🤖 AI Summary
This work addresses the challenge of preserving fine internal structures in volumetric data under high compression ratios, which is critical for subsequent analysis. The authors propose a novel approach that integrates 3D Gaussian splatting with an imaging-system-aware focus model. Key innovations include a slice-aware anisotropic Gaussian stacking strategy, a differentiable projection operator encoding a point spread function of finite thickness, and a compact Gaussian representation framework that jointly optimizes reconstruction quality and compression efficiency.
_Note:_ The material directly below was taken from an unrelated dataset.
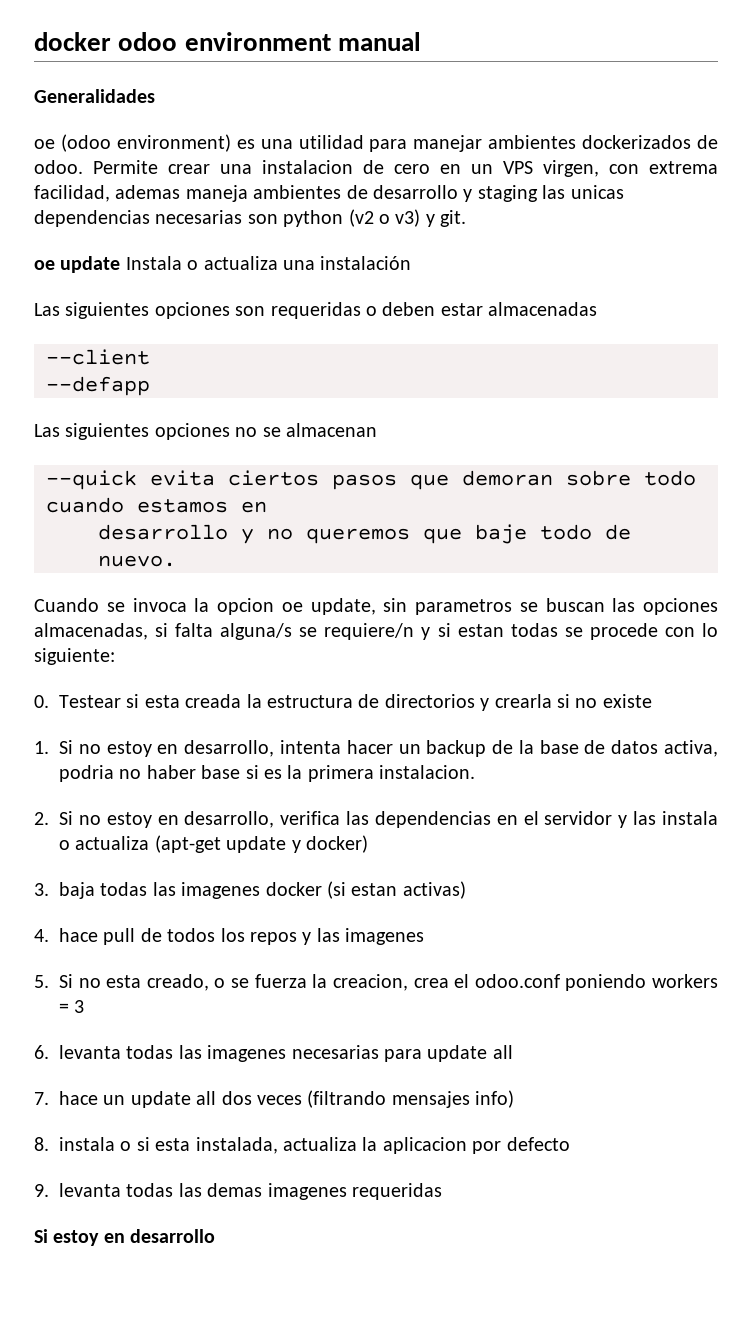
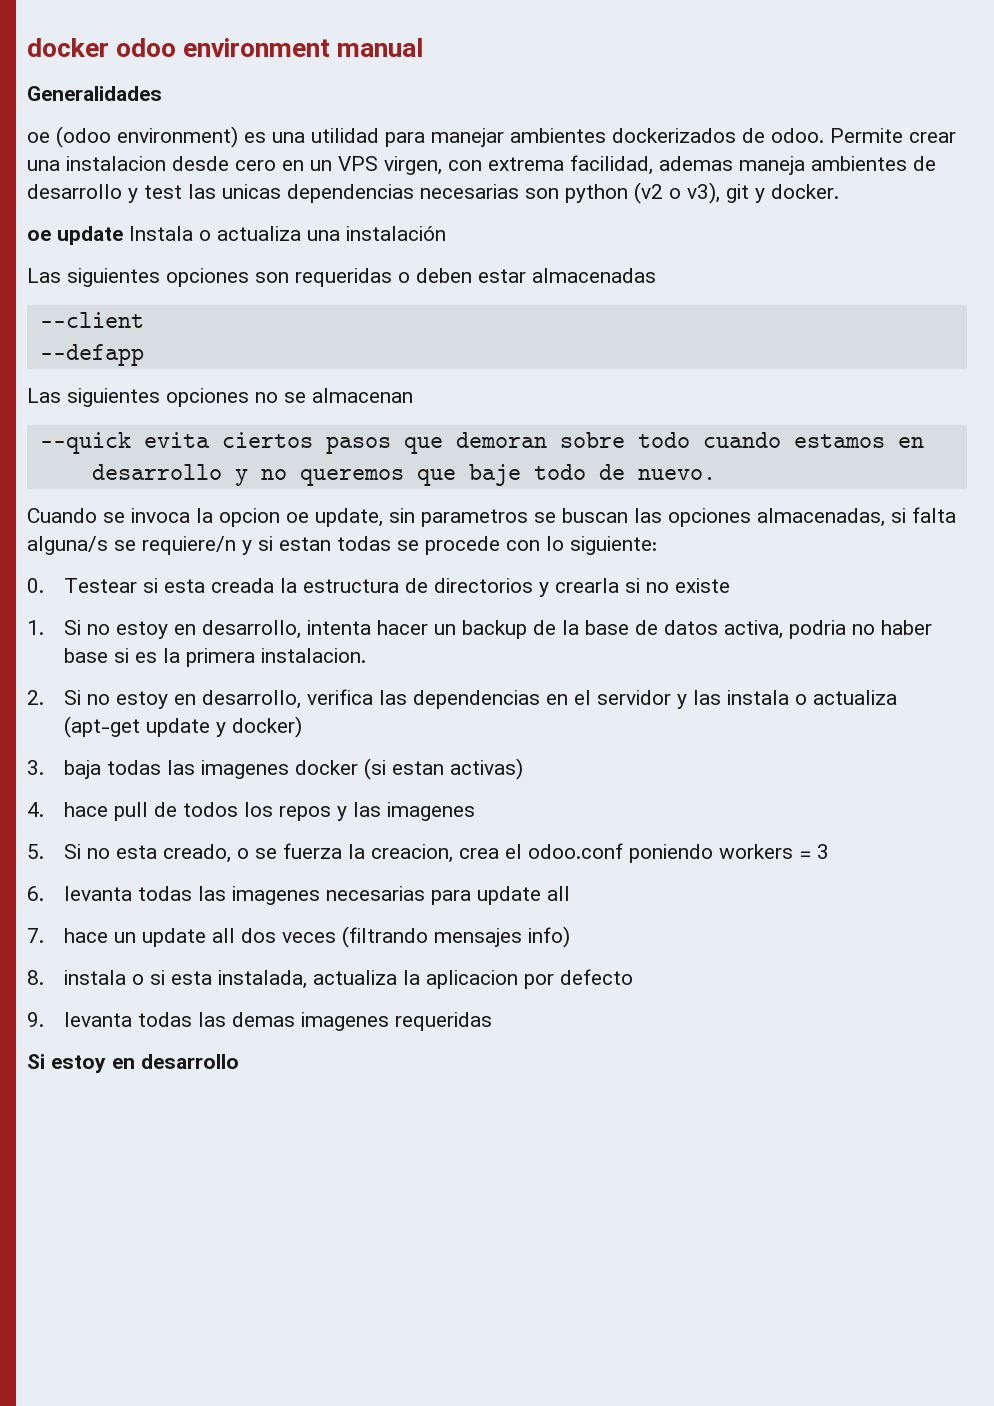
[363,160,384,174] de -> [172,156,229,171] desde
[477,185,538,202] staging -> [144,185,182,199] test
[395,209,467,227] v3) y git. -> [687,182,839,204] v3), git y docker.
Evaluated on microscopy and ultrasound datasets, the method achieves up to 16× voxel compression while delivering diagnostic-grade fidelity. It accelerates reconstruction by up to 11× compared to NeRF—reaching as fast as three minutes—and enables rapid 2D/3D visualization without compromising structural detail.
📝 Abstract
Slice-based volumetric imaging is widely applied and it demands representations that compress aggressively while preserving internal structure for analysis. We introduce GaussianPile, unifying 3D Gaussian splatting with an imaging system-aware focus model to address this challenge. Our proposed method introduces three key innovations: (i) a slice-aware piling strategy that positions anisotropic 3D Gaussians to model through-slice contributions, (ii) a differentiable projection operator that encodes the finite-thickness point spread function of the imaging acquisition system, and (iii) a compact encoding and joint optimization pipeline that simultaneously reconstructs and compresses the Gaussian sets. Our CUDA-based design retains the compression and real-time rendering efficiency of Gaussian primitives while preserving high-frequency internal volumetric detail. Experiments on microscopy and ultrasound datasets demonstrate that our method reduces storage and reconstruction cost, sustains diagnostic fidelity, and enables fast 2D visualization, along with 3D voxelization. In practice, it delivers high-quality results in as few as 3 minutes, up to 11x faster than NeRF-based approaches, and achieves consistent 16x compression over voxel grids, offering a practical path to deployable compression and exploration of slice-based volumetric datasets.